• What to do
Please transcribe the entries exactly and omit the images they contain.

• Material shown
************
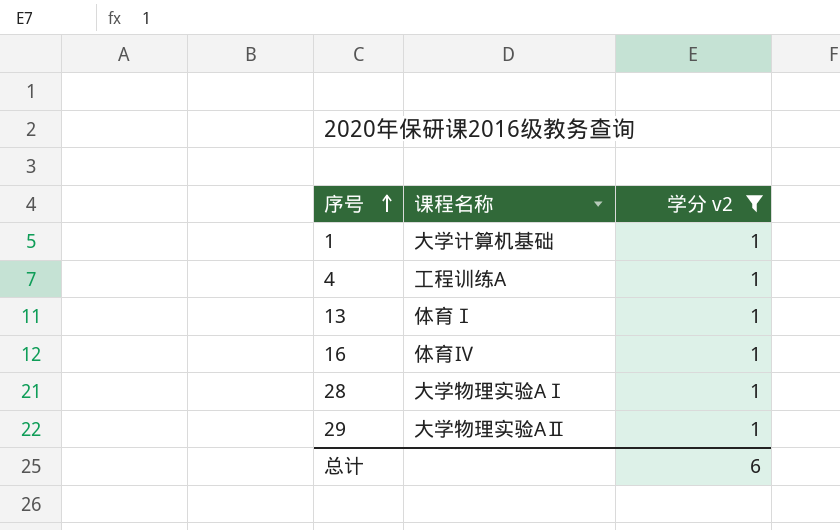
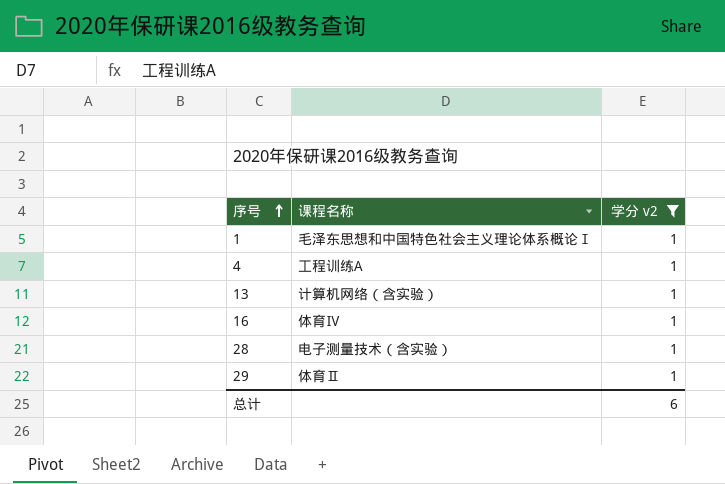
1 | 课程名称: 大学计算机基础 -> 毛泽东思想和中国特色社会主义理论体系概论Ⅰ
13 | 课程名称: 体育Ⅰ -> 计算机网络（含实验）
28 | 课程名称: 大学物理实验AⅠ -> 电子测量技术（含实验）
29 | 课程名称: 大学物理实验AⅡ -> 体育Ⅱ

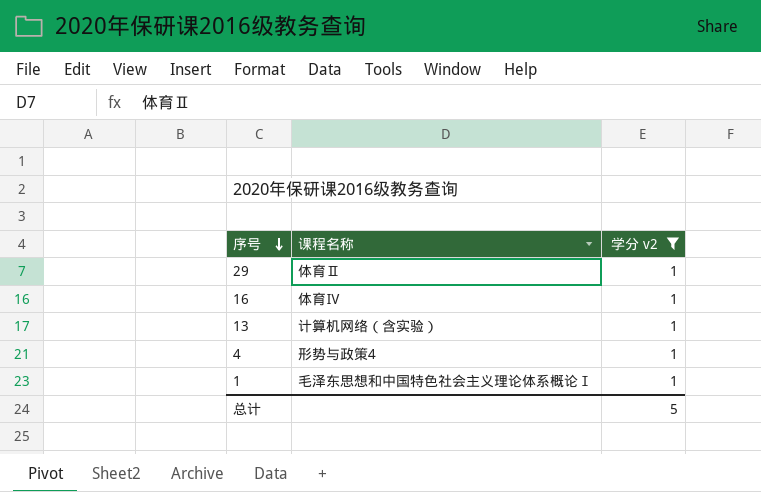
row order: 序号 ascending -> 序号 descending
row 28: 电子测量技术（含实验） | 1 -> none
4 | 课程名称: 工程训练A -> 形势与政策4
总计 | 学分 v2: 6 -> 5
************
• Answer area
1 | 课程名称: 大学计算机基础 -> 毛泽东思想和中国特色社会主义理论体系概论Ⅰ
13 | 课程名称: 体育Ⅰ -> 计算机网络（含实验）
28 | 课程名称: 大学物理实验AⅠ -> 电子测量技术（含实验）
29 | 课程名称: 大学物理实验AⅡ -> 体育Ⅱ

row order: 序号 ascending -> 序号 descending
row 28: 电子测量技术（含实验） | 1 -> none
4 | 课程名称: 工程训练A -> 形势与政策4
总计 | 学分 v2: 6 -> 5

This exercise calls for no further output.